» TASK INSTRUCTIONS: Any picture must be dropped, but each line of the data should be duplicated exactly.

___ STUDY MATERIAL

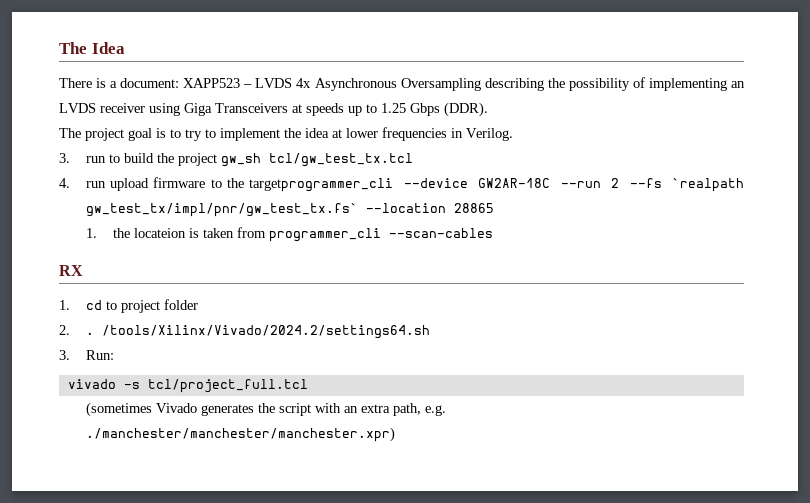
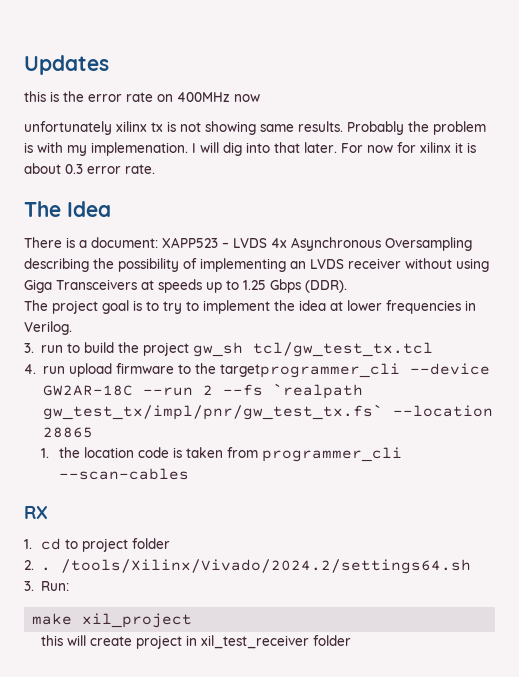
+ Updates
+ this is the error rate on 400MHz now
+ unfortunately xilinx tx is not showing same results. Probably the problem is with my implemenation. I will dig into that later. For now for xilinx it is about 0.3 error rate.
- There is a document: XAPP523 – LVDS 4x Asynchronous Oversampling describing the possibility of implementing an LVDS receiver using Giga Transceivers at speeds up to 1.25 Gbps (DDR).
+ There is a document: XAPP523 – LVDS 4x Asynchronous Oversampling describing the possibility of implementing an LVDS receiver without using Giga Transceivers at speeds up to 1.25 Gbps (DDR).
- 1. the locateion is taken from programmer_cli --scan-cables
+ 1. the location code is taken from programmer_cli --scan-cables
- vivado -s tcl/project_full.tcl
- (sometimes Vivado generates the script with an extra path, e.g. ./manchester/manchester/manchester.xpr)
+ make xil_project
+ this will create project in xil_test_receiver folder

______

» RESPONSE BELOW:
+ Updates
+ this is the error rate on 400MHz now
+ unfortunately xilinx tx is not showing same results. Probably the problem is with my implemenation. I will dig into that later. For now for xilinx it is about 0.3 error rate.
- There is a document: XAPP523 – LVDS 4x Asynchronous Oversampling describing the possibility of implementing an LVDS receiver using Giga Transceivers at speeds up to 1.25 Gbps (DDR).
+ There is a document: XAPP523 – LVDS 4x Asynchronous Oversampling describing the possibility of implementing an LVDS receiver without using Giga Transceivers at speeds up to 1.25 Gbps (DDR).
- 1. the locateion is taken from programmer_cli --scan-cables
+ 1. the location code is taken from programmer_cli --scan-cables
- vivado -s tcl/project_full.tcl
- (sometimes Vivado generates the script with an extra path, e.g. ./manchester/manchester/manchester.xpr)
+ make xil_project
+ this will create project in xil_test_receiver folder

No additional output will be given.